VIDEO: Threat on Union was just a game
A high-tech treasure hunt spawned a four-hour bomb scare near a medical clinic in central Colorado Springs on Wednesday afternoon, briefly tangling traffic along a busy stretch of North Union Boulevard.
Police said someone planted a small geocaching capsule in a vacant field near the Summit Medical Clinic, 1605 N. Union Blvd., and stoked fears of a possible bomb threat on the day that a doctor's car was bombed in West Memphis, Ark.
Geocaching is a game in which people hide objects and then post coordinates on the Internet so that others can find them using GPS devices.
Police were told that a suspicious person had left something in the field about 12:40 p.m.
Police found a length of steel pipe with a wire sticking out that had apparently been discarded in the field, leading officers to believe that both objects were potential threats.

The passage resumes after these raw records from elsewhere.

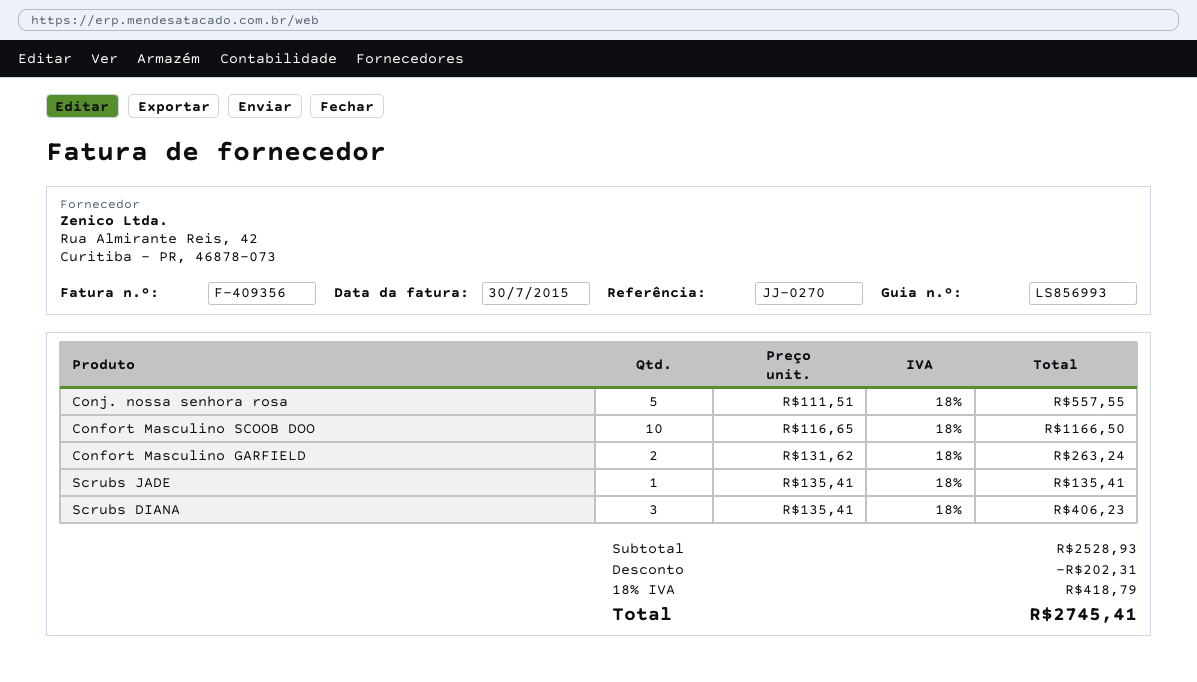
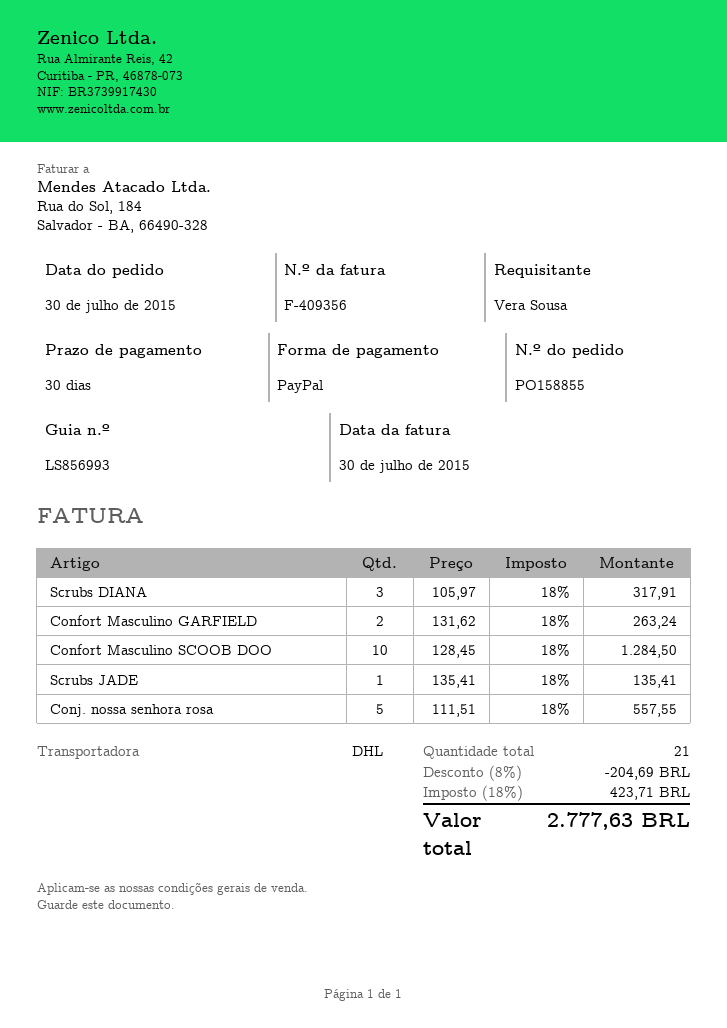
Confort Masculino SCOOB DOO: 10 x 116.65 = 1166.50 -> 10 x 128.45 = 1284.50
Scrubs DIANA: 3 x 135.41 = 406.23 -> 3 x 105.97 = 317.91
discount: 202.31 -> 204.69
tax: 18% = 418.79 -> 18% = 423.71
total: 2745.41 -> 2777.63

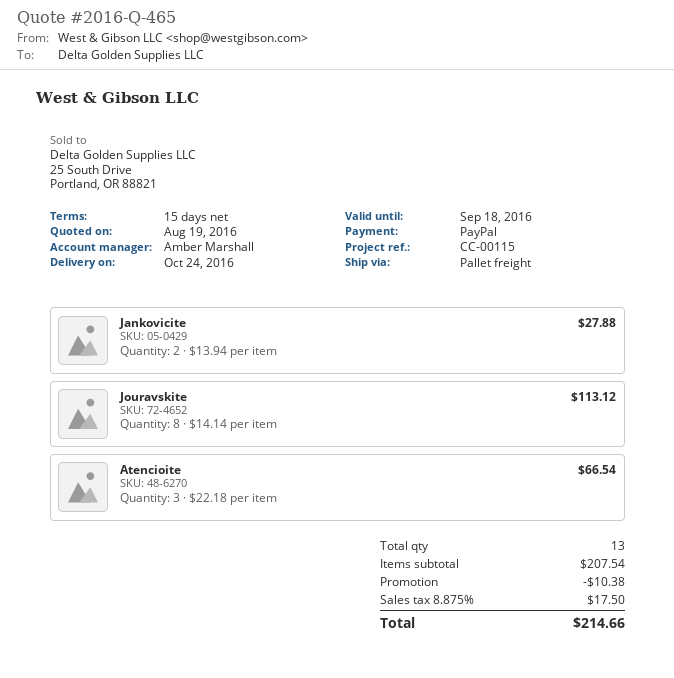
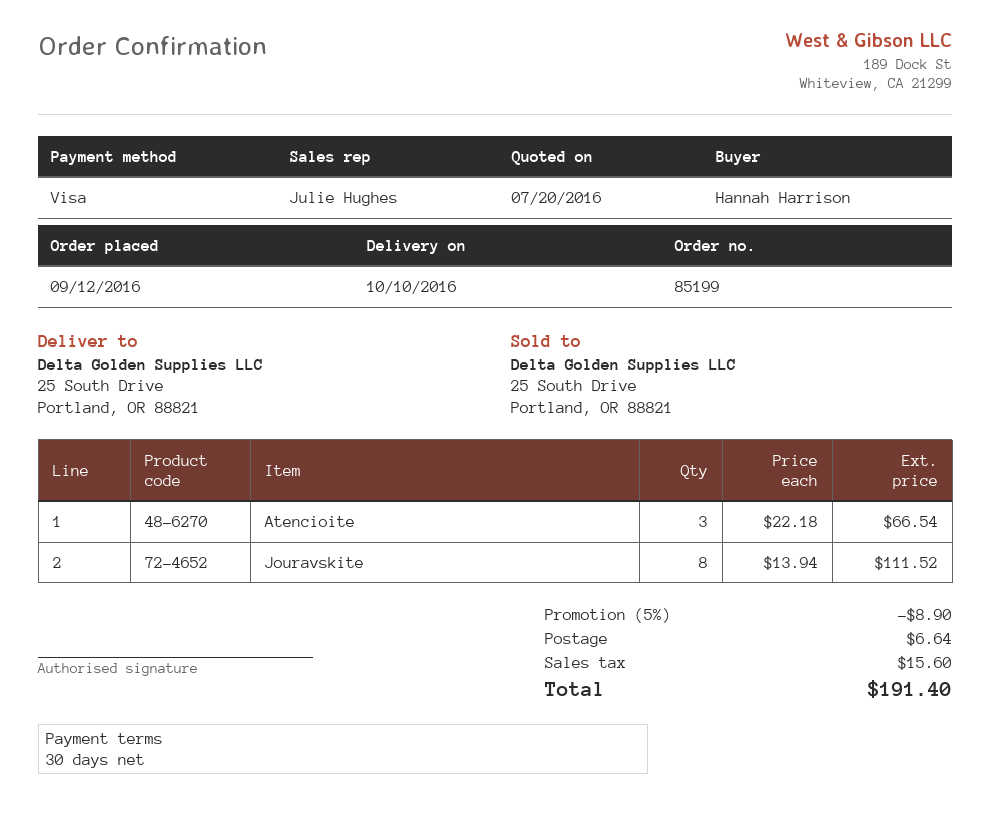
quote date: 2016-08-19 -> 2016-07-20
delivery date: 2016-10-24 -> 2016-10-10
payment terms: 15 days -> 30 days
sales rep: Amber Marshall -> Julie Hughes
payment method: PayPal -> Visa
Jankovicite: 2 x 13.94 = 27.88 -> none
Jouravskite: 8 x 14.14 = 113.12 -> 8 x 13.94 = 111.52
discount: 10.38 -> 8.90
shipping: none -> 6.64
tax: 17.50 -> 15.60
total: 214.66 -> 191.40

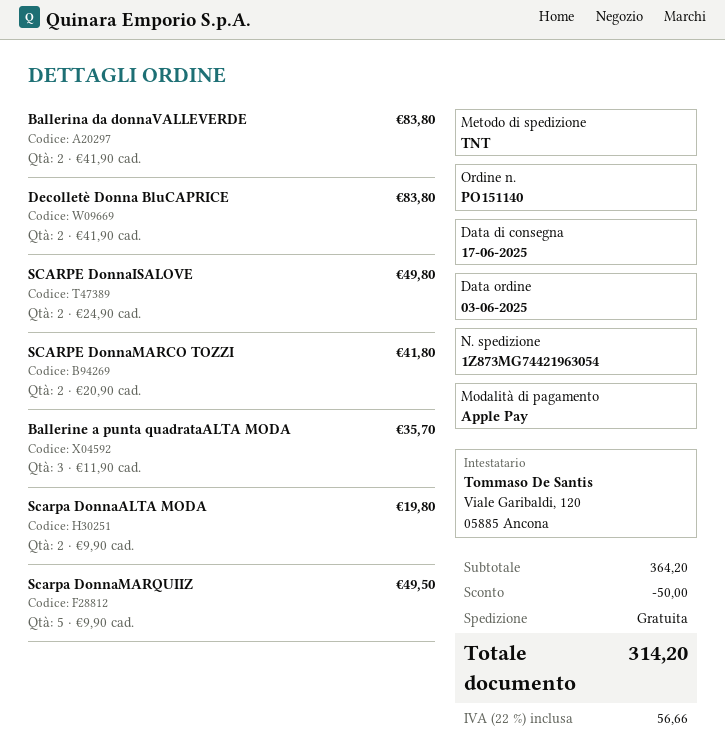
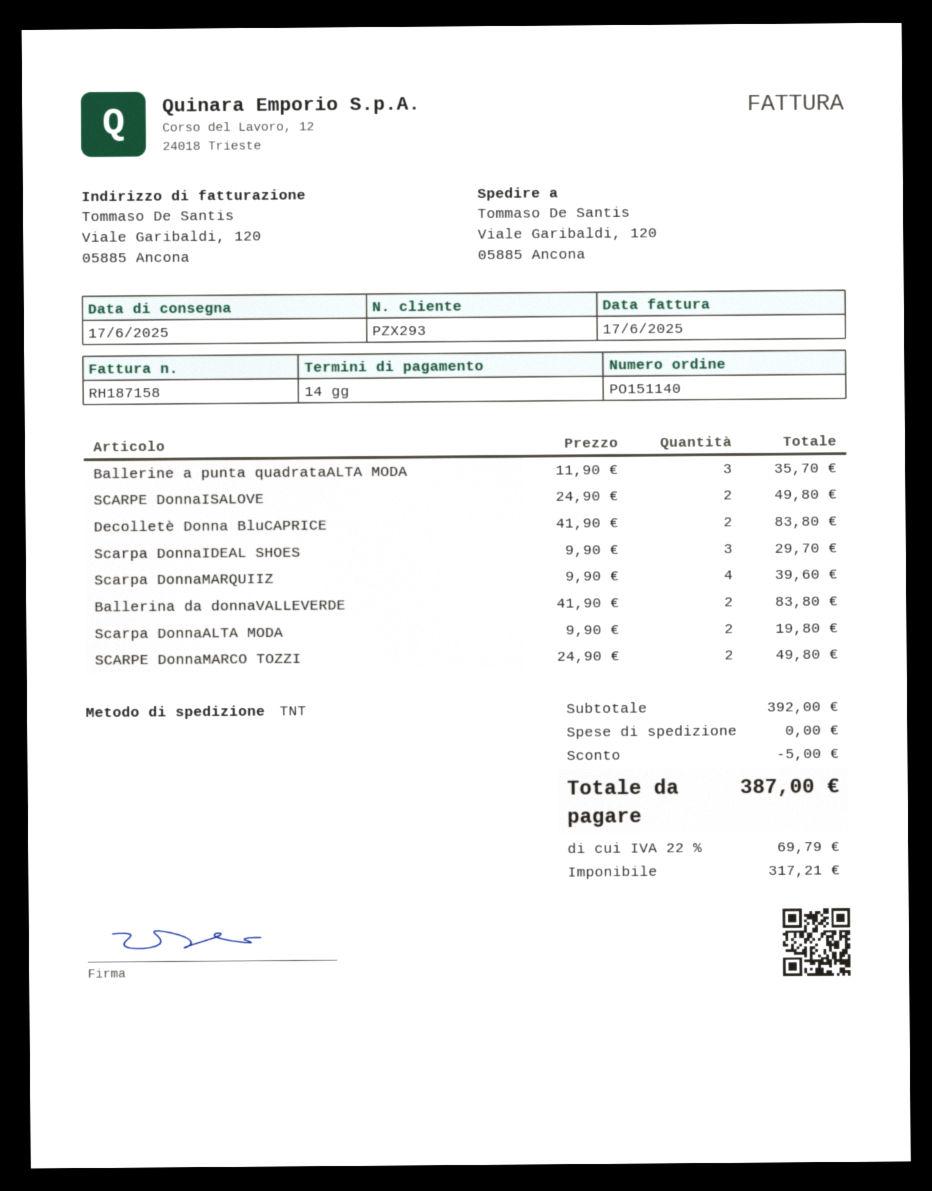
SCARPE DonnaMARCO TOZZI: 2 x 20.90 = 41.80 -> 2 x 24.90 = 49.80
Scarpa DonnaMARQUIIZ: 5 x 9.90 = 49.50 -> 4 x 9.90 = 39.60
Scarpa DonnaIDEAL SHOES: none -> 3 x 9.90 = 29.70
subtotal: 364.20 -> 392.00
discount: 50.00 -> 5.00
tax: 22% = 56.66 -> 22% = 69.79
total: 314.20 -> 387.00

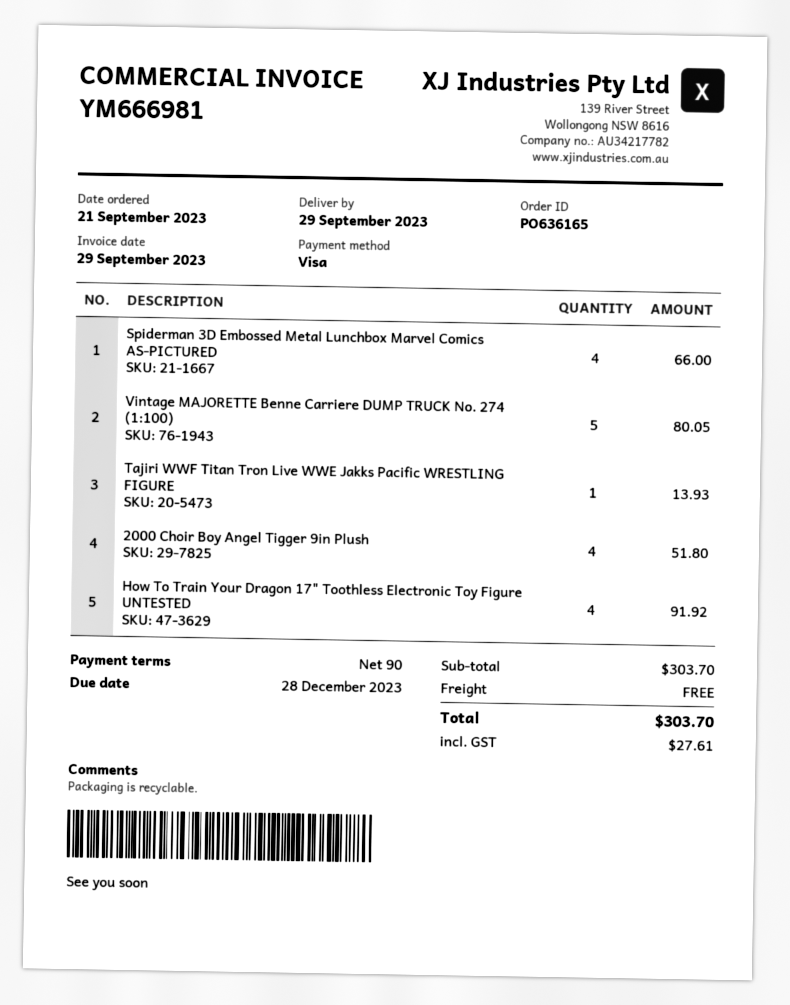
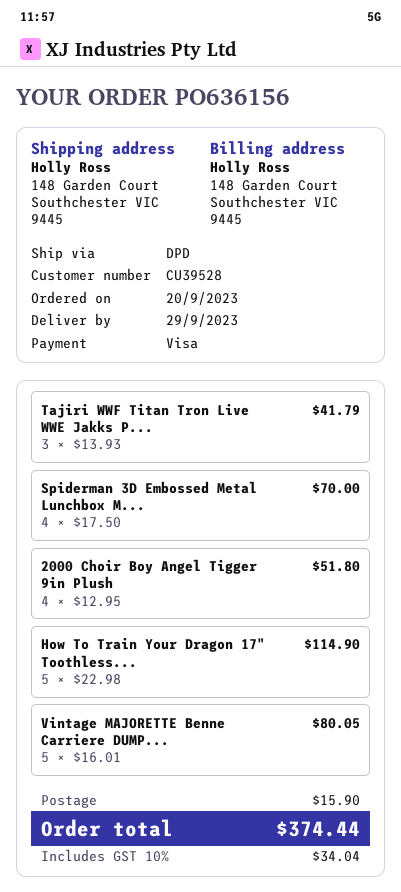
order number: PO636165 -> PO636156
order date: 2023-09-21 -> 2023-09-20
Spiderman 3D Embossed Metal Lunchbox Marvel Comics AS-PICTURED: 4 for 66.00 -> 4 for 70.00
Tajiri WWF Titan Tron Live WWE Jakks Pacific WRESTLING FIGURE: 1 for 13.93 -> 3 for 41.79
How To Train Your Dragon 17" Toothless Electronic Toy Figure UNTESTED: 4 for 91.92 -> 5 for 114.90
shipping: 0.00 -> 15.90
tax: 27.61 -> 34.04
total: 303.70 -> 374.44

"They have all the makings of a pipe bomb," Colorado Springs police Cmdr. Rod Walker said earlier in the day. Walker leads the police bomb squad and said investigators used a robot equipped with a camera to examine the objects.
The Galileo School of Math and Science, 1600 N. Union Blvd., was on lockdown during the scare, and portions of Mt. Everett and Mt. Vernon streets were evacuated. Union was closed to traffic while police blew up the suspected bomb.
Afterward, they determined that the pipe was never a threat and that the second object was an empty Chapstick tube containing a "log book" for geocaching players to sign upon discovering it.
Geocaching is usually played in parks or in isolated forests in the mountains, police said.
It's not unheard of for urban games to lead to scares like the one on Wednesday.
"The bomb squad has probably had a dozen of these calls in the last two or three years," said officer Steve Pugsley, a bomb squad technician.
Police had not found the person responsible for depositing the capsule, but they were unlikely to pursue charges if they did, Pugsley said.
"There's nothing wrong with playing a game," he said.